In the listing that follows, find the line with "[59,410,99,420] Users : ->", then copy exactly from it through the line with "[463,1736,640,1753] get_trialsdata() ->", leaving out every picture.

[[ Dataset records open ]]

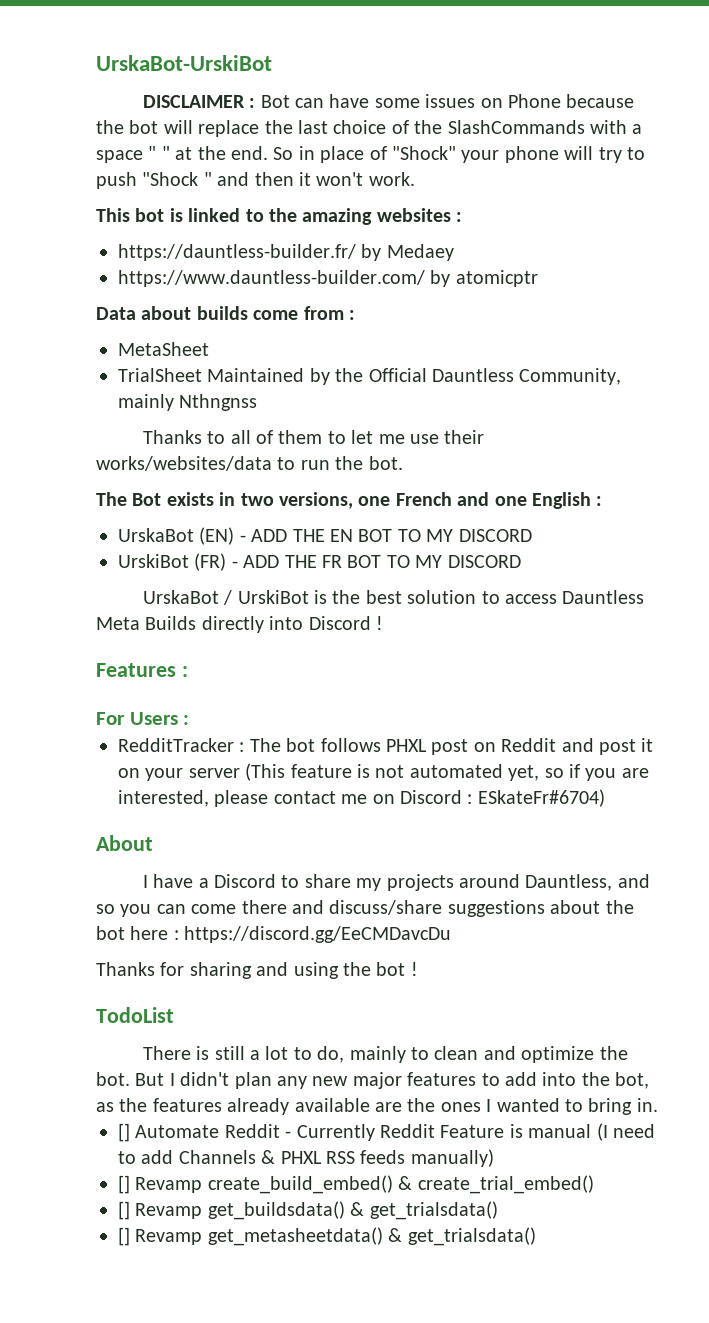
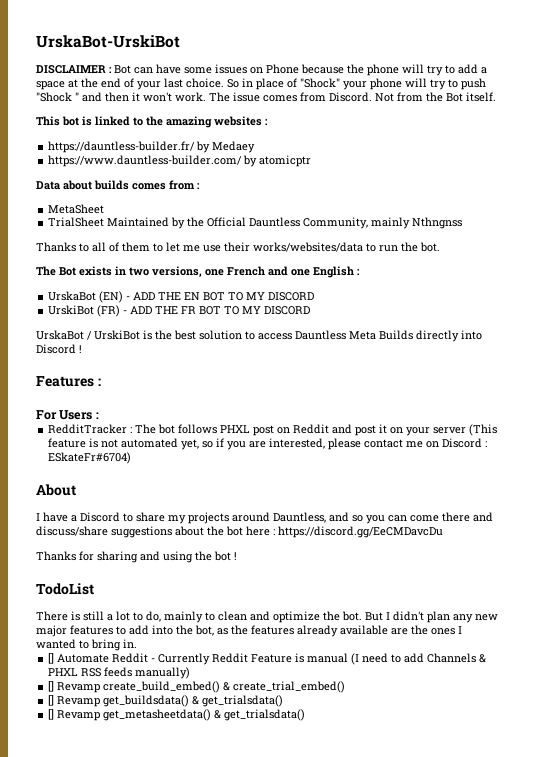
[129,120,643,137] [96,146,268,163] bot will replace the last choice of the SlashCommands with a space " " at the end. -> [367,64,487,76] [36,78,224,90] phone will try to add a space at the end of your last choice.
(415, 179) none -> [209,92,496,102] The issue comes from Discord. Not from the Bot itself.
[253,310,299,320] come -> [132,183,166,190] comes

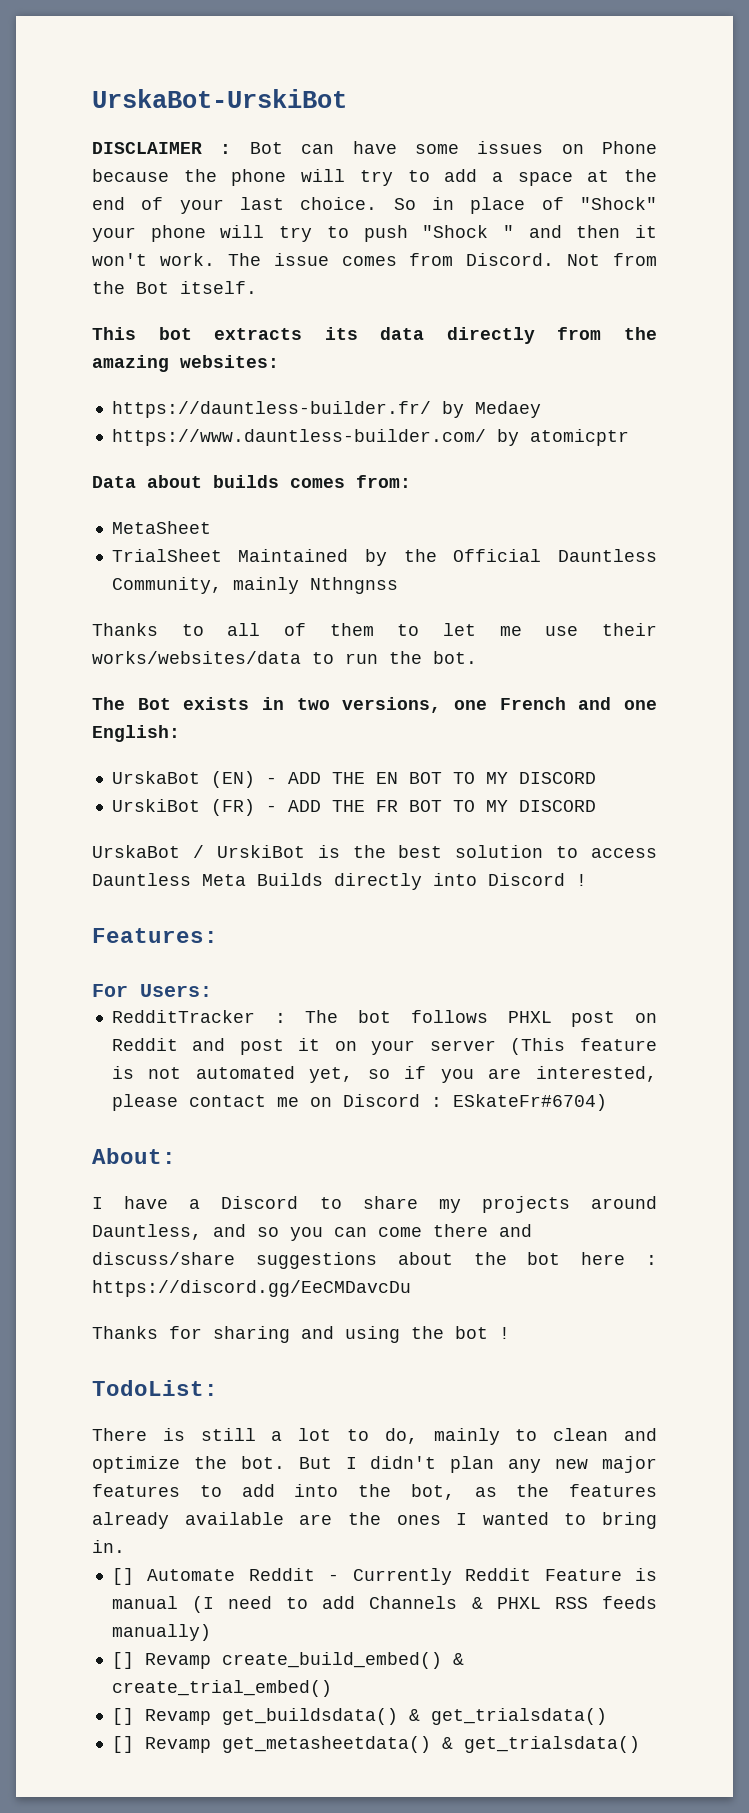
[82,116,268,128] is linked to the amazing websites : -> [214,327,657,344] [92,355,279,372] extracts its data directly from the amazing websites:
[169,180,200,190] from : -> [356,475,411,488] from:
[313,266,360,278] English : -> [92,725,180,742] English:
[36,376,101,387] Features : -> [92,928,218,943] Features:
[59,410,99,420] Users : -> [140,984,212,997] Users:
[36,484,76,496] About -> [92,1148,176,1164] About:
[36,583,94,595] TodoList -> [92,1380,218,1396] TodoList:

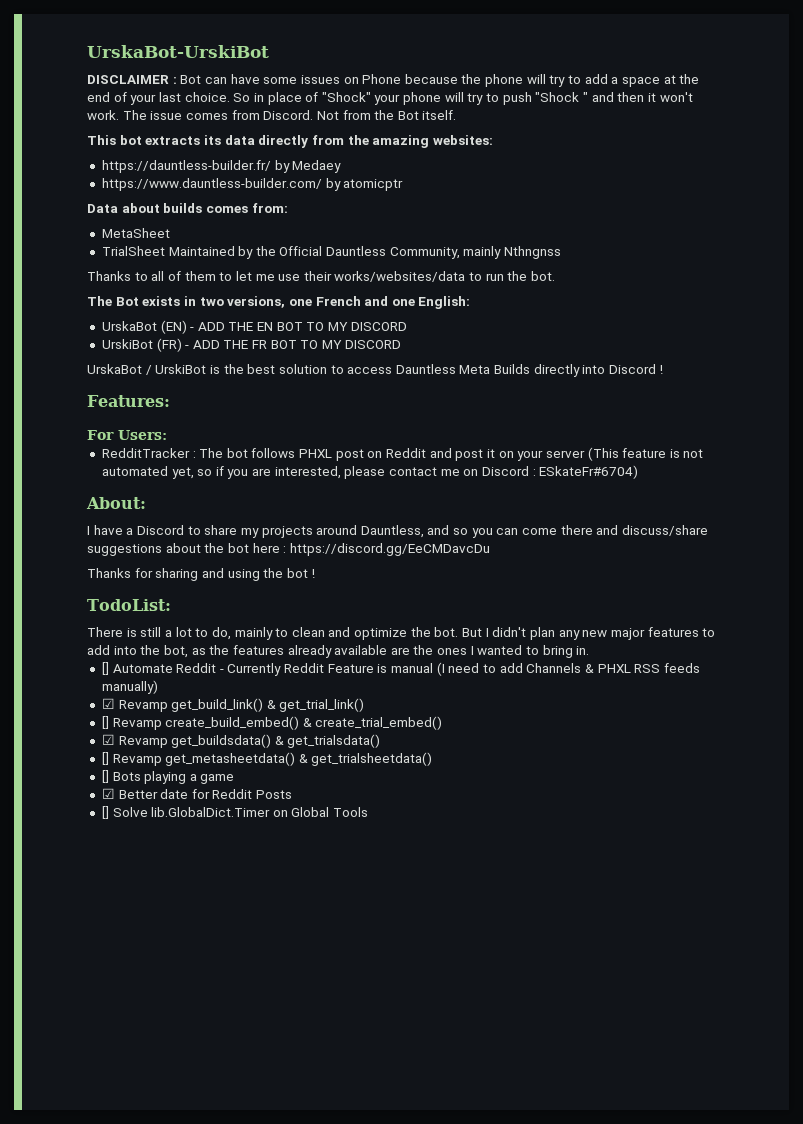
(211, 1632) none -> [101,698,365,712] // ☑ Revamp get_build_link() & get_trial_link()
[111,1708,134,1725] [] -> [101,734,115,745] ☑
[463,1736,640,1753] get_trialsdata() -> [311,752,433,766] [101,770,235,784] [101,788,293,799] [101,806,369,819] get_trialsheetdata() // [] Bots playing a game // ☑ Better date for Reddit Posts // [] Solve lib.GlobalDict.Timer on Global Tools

[[ Dataset records closed ]]
[[ Dataset records open ]]

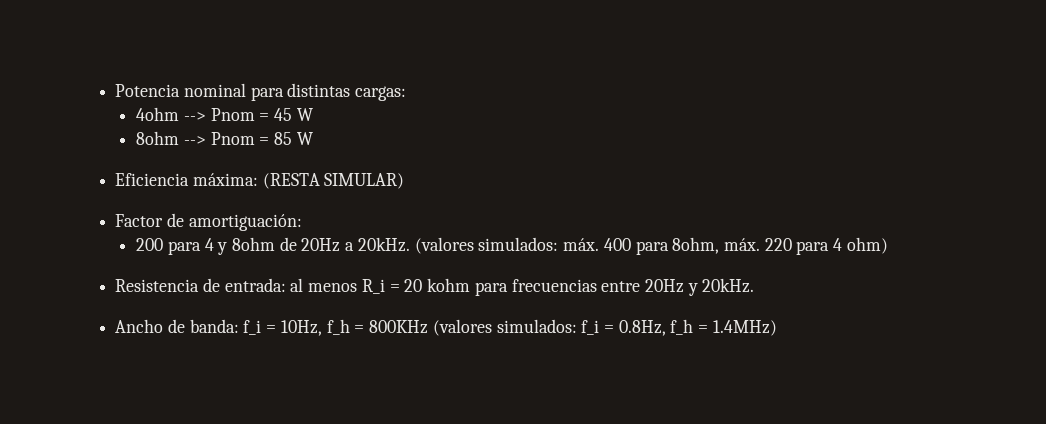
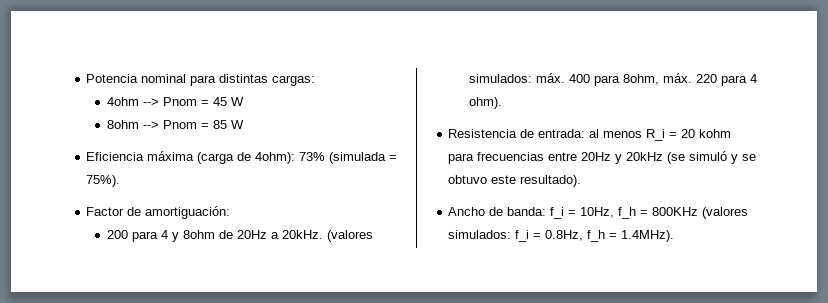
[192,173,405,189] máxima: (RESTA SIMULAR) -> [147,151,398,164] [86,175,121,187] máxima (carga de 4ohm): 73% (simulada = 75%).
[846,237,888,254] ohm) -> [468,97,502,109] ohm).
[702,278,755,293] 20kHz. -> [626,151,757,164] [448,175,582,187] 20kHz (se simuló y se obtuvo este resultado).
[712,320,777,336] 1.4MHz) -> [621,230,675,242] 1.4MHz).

[[ Dataset records closed ]]
[[ Dataset records open ]]

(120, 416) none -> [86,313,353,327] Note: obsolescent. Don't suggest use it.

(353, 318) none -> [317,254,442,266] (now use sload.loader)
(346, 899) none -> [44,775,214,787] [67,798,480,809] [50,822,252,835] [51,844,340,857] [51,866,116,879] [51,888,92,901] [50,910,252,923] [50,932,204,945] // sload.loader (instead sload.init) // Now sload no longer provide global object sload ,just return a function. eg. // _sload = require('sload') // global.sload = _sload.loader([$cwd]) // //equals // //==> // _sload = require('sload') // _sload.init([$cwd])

[[ Dataset records closed ]]

Result of this exercise:
[59,410,99,420] Users : -> [140,984,212,997] Users:
[36,484,76,496] About -> [92,1148,176,1164] About:
[36,583,94,595] TodoList -> [92,1380,218,1396] TodoList:

(211, 1632) none -> [101,698,365,712] // ☑ Revamp get_build_link() & get_trial_link()
[111,1708,134,1725] [] -> [101,734,115,745] ☑
[463,1736,640,1753] get_trialsdata() -> [311,752,433,766] [101,770,235,784] [101,788,293,799] [101,806,369,819] get_trialsheetdata() // [] Bots playing a game // ☑ Better date for Reddit Posts // [] Solve lib.GlobalDict.Timer on Global Tools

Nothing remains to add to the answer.